**PROBLEM TO WORK ON**
Starting at the top line and ending at the bottom one, repeat the entries exactly and drop every picture.
===== RECORD SET
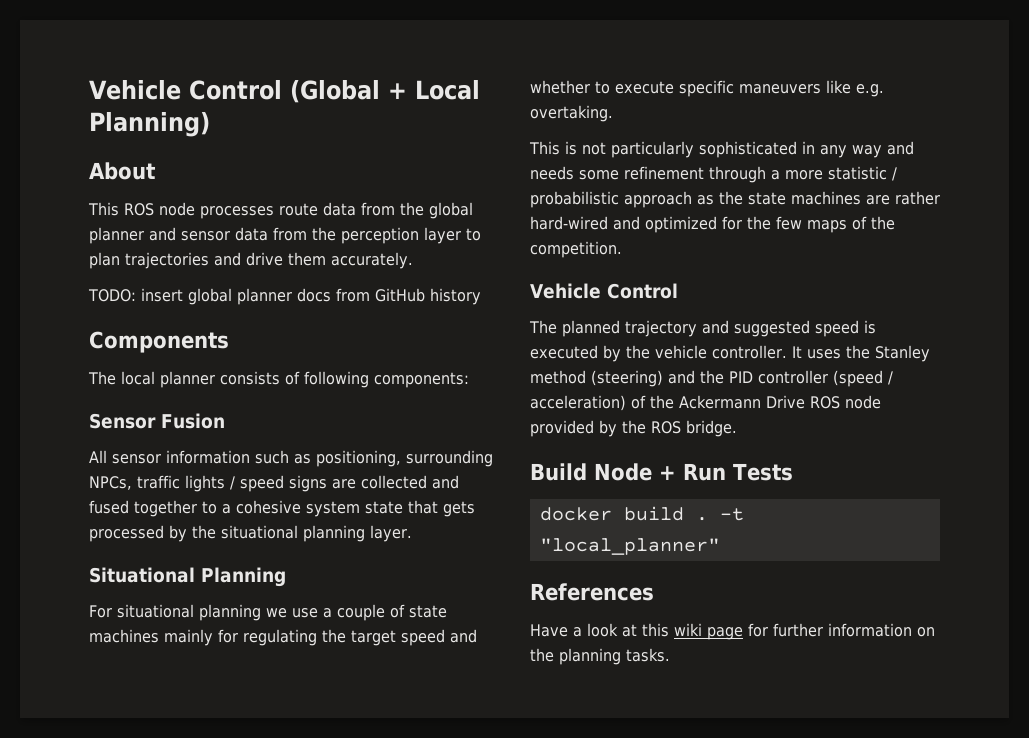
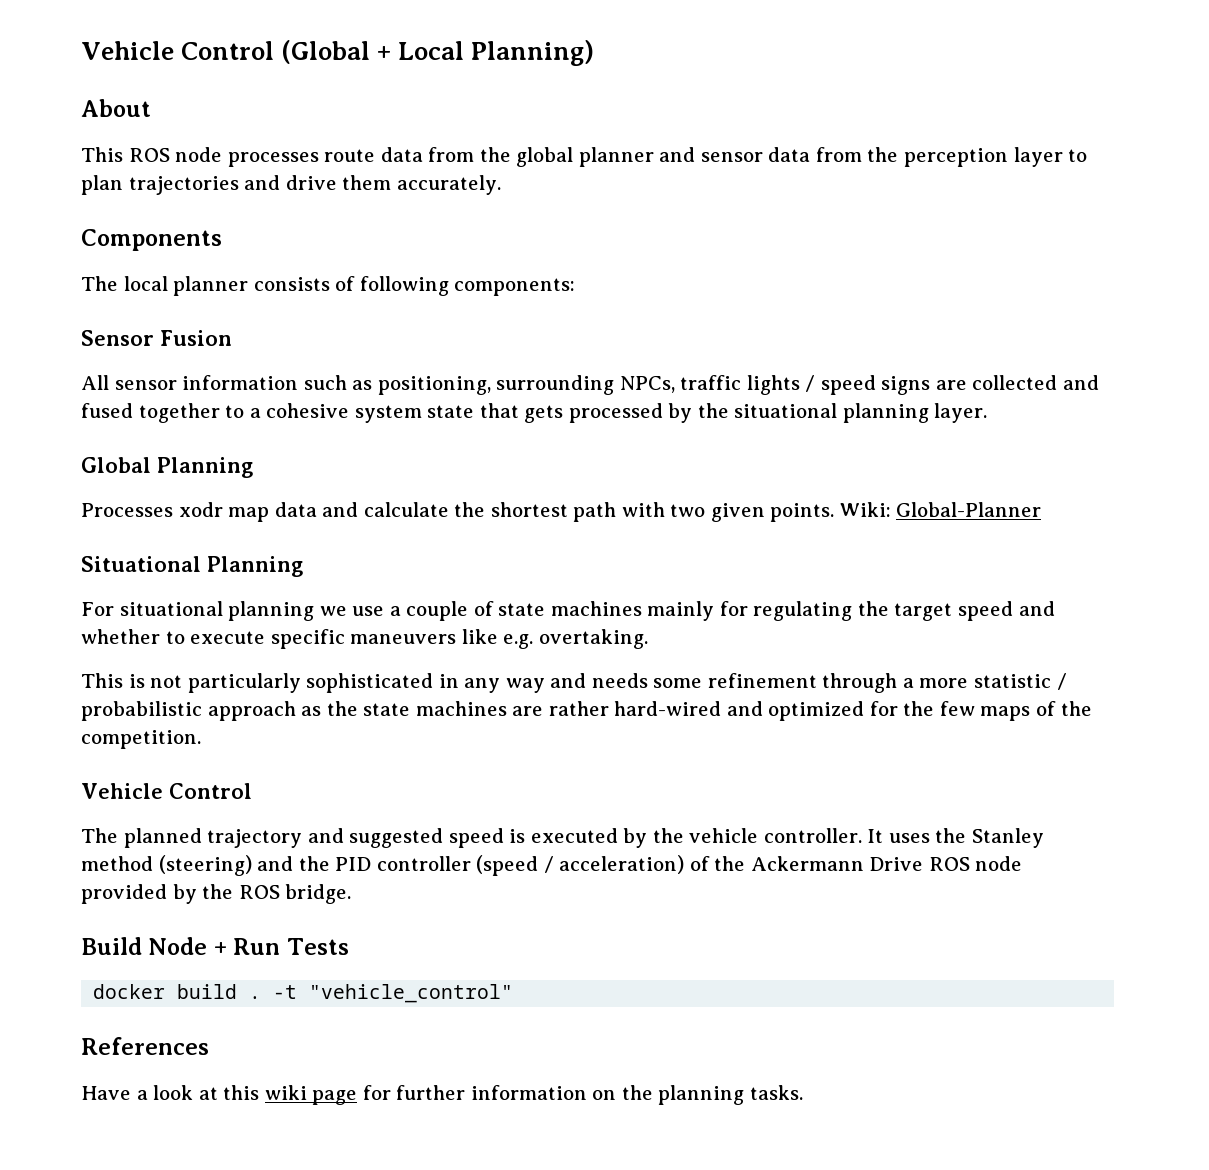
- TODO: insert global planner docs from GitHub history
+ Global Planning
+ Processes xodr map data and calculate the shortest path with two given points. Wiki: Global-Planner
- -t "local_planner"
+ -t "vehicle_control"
==========
**WRITTEN RESPONSE**
- TODO: insert global planner docs from GitHub history
+ Global Planning
+ Processes xodr map data and calculate the shortest path with two given points. Wiki: Global-Planner
- -t "local_planner"
+ -t "vehicle_control"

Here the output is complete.